As Costolo said, according to the transcript (.txt file):

So the question is, “Why are users not allowed to download their tweet history?” It’s funny, the question makes it sound like I won’t let them. [Laughter] So here’s the deal, so during the night of the presidential election, there was a point at which we were serving 1.3 million timelines. A timeline is my home timeline of all the tweets of the people I’m following; 1.3 million timelines per second. So keep in mind that’s every second 1.3 million timelines going out that are threading together every single tweet that’s coming in from around the world at 15,000 tweets per second, and organizing them in chronological order. So that architecture is really, really, really, really well-suited to real-time search and real-time distribution.

Costolo continued:

It’s really horribly suited to archive search and archive distribution. So if you wanted to do a search against our user database, our user DB for that entire history, it would be so slow that it would slow down the rest of the real-time distribution of things. So what we’re doing to enable users to download the entire archive history of their tweets is, as you can imagine, creating a different kind of archival system for these tweets. We’re in the process of doing that now. And by the end of the year I’ve already promised this, so the engineers — when I promised it publicly they’re already mad at me so they can keep being mad at me. By the end of the year you’ll be able to download the archive history of your entire tweets; you know, your entire tweet archive. [Applause] Yes. It’s a commonly requested feature. Now, again, once again, I caveat this with the engineers who are actually doing the work don’t necessarily agree that they’ll be done by the end of the year, but we’ll just keep having that argument and we’ll see where we end up year end.

Despite the fact that Twitter does seem intent on offering, at some point in the near future, personal archives of its users’ content for their downloading convenience, the company still has yet to explain other key details about how it would work, such as, what file format Tweets would be available in, whether or not Direct Messages (private messages between two users) would be downloadable as well, and whether users could select specific Tweets for download and not others.

Twitter also hasn’t mentioned a project that would seem to be closely related: A massive Twitter reseach archive at the U.S. Library of Congress.

Twitter first announced it was working with the agency on an archive of all public Tweets ever posted to the website for “internal library use, for non-commercial research, public display by the library itself, and preservation,” back in April 2010.

At that time, just 55 million Tweets were published every day compared to the 350 million posted on an average day at present. Back then, Twitter and Google also had a search deal allowing Google’s Realtime search to scrape public Tweets and display them alongside other links in the search results, but that ended in June 2011 and hasn’t been rekindled since.

Also by June of 2011, the Library of Congress Twitter archive was still just “under construction” and Twitter was seeing 140 million Tweets per day, according to O’Reilly Radar.

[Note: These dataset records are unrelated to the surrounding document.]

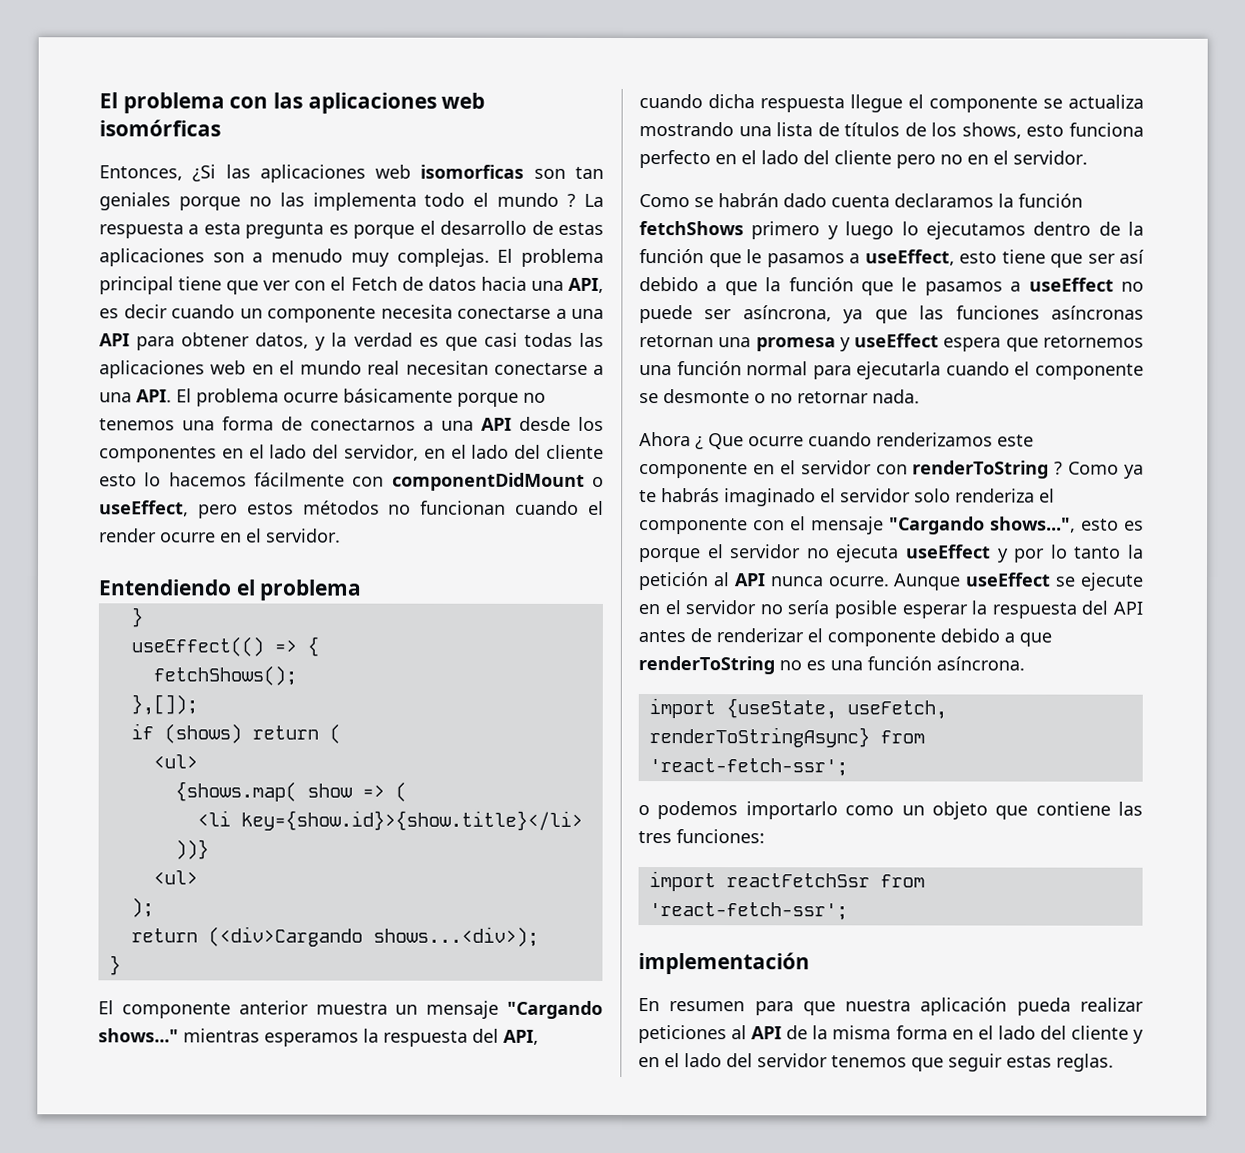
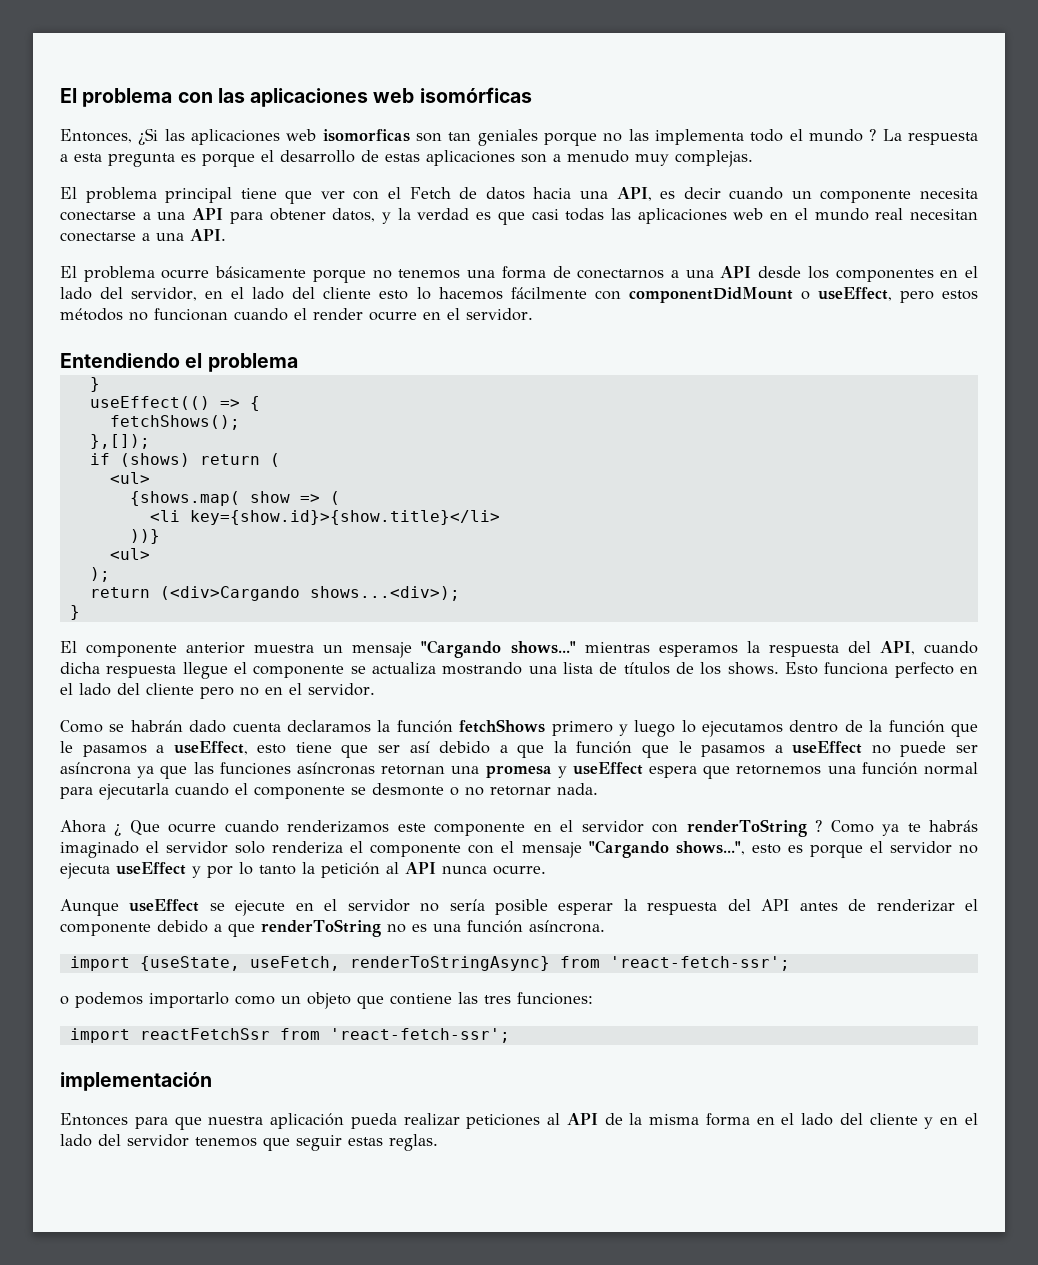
- La respuesta a esta pregunta es porque el desarrollo de estas aplicaciones son a menudo muy complejas. El problema principal tiene que ver con el Fetch de datos hacia una API, es decir cuando un componente necesita conectarse a una API para obtener datos, y la verdad es que casi todas las aplicaciones web en el mundo real necesitan conectarse a una API. El problema ocurre básicamente porque no tenemos una forma de conectarnos a una API desde los componentes en el lado del servidor, en el lado del cliente esto lo hacemos fácilmente con componentDidMount o useEffect, pero estos métodos no funcionan cuando el render ocurre en el servidor.
+ La respuesta a esta pregunta es porque el desarrollo de estas aplicaciones son a menudo muy complejas.
+ El problema principal tiene que ver con el Fetch de datos hacia una API, es decir cuando un componente necesita conectarse a una API para obtener datos, y la verdad es que casi todas las aplicaciones web en el mundo real necesitan conectarse a una API.
+ El problema ocurre básicamente porque no tenemos una forma de conectarnos a una API desde los componentes en el lado del servidor, en el lado del cliente esto lo hacemos fácilmente con componentDidMount o useEffect, pero estos métodos no funcionan cuando el render ocurre en el servidor.
- El componente anterior muestra un mensaje "Cargando shows..." mientras esperamos la respuesta del API, cuando dicha respuesta llegue el componente se actualiza mostrando una lista de títulos de los shows, esto funciona perfecto en el lado del cliente pero no en el servidor.
+ El componente anterior muestra un mensaje "Cargando shows..." mientras esperamos la respuesta del API, cuando dicha respuesta llegue el componente se actualiza mostrando una lista de títulos de los shows. Esto funciona perfecto en el lado del cliente pero no en el servidor.
- Como se habrán dado cuenta declaramos la función fetchShows primero y luego lo ejecutamos dentro de la función que le pasamos a useEffect, esto tiene que ser así debido a que la función que le pasamos a useEffect no puede ser asíncrona, ya que las funciones asíncronas retornan una promesa y useEffect espera que retornemos una función normal para ejecutarla cuando el componente se desmonte o no retornar nada.
+ Como se habrán dado cuenta declaramos la función fetchShows primero y luego lo ejecutamos dentro de la función que le pasamos a useEffect, esto tiene que ser así debido a que la función que le pasamos a useEffect no puede ser asíncrona ya que las funciones asíncronas retornan una promesa y useEffect espera que retornemos una función normal para ejecutarla cuando el componente se desmonte o no retornar nada.
- Como ya te habrás imaginado el servidor solo renderiza el componente con el mensaje "Cargando shows...", esto es porque el servidor no ejecuta useEffect y por lo tanto la petición al API nunca ocurre. Aunque useEffect se ejecute en el servidor no sería posible esperar la respuesta del API antes de renderizar el componente debido a que renderToString no es una función asíncrona.
+ Como ya te habrás imaginado el servidor solo renderiza el componente con el mensaje "Cargando shows...", esto es porque el servidor no ejecuta useEffect y por lo tanto la petición al API nunca ocurre.
+ Aunque useEffect se ejecute en el servidor no sería posible esperar la respuesta del API antes de renderizar el componente debido a que renderToString no es una función asíncrona.
- En resumen para que nuestra aplicación pueda realizar peticiones al API de la misma forma en el lado del cliente y en el lado del servidor tenemos que seguir estas reglas.
+ Entonces para que nuestra aplicación pueda realizar peticiones al API de la misma forma en el lado del cliente y en el lado del servidor tenemos que seguir estas reglas.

One year later, in the summer of 2012, one Canadian researcher said that the Library of Congress had actually quietly given up on the project, due in part to Twitter’s recent changes to consolidate its users’ content and increase monetization of that content, primarily through ad sales. Following up, Buzzfeed found that the Library of Congress was still aiming to create its Twitter archive, but that the technical challenges were proving to be greater than expected and that there was no official timeline (no pun intended) for when it would officially launch.

Asked about the status of the Library of Congress archive now, a Twitter spokesperson provided TPM the following statement:

“As for Library of Congress, Twitter sees a billion Tweets every 2.5 days. As you can imagine, there’s a fair amount of infrastructure needed to handle all this public data, and the Library of Congress is working on this now. We don’t have an update on timing on that project.”

TPM has also reached out to the Library of Congress for more about their end of the project and will update when we receive a response.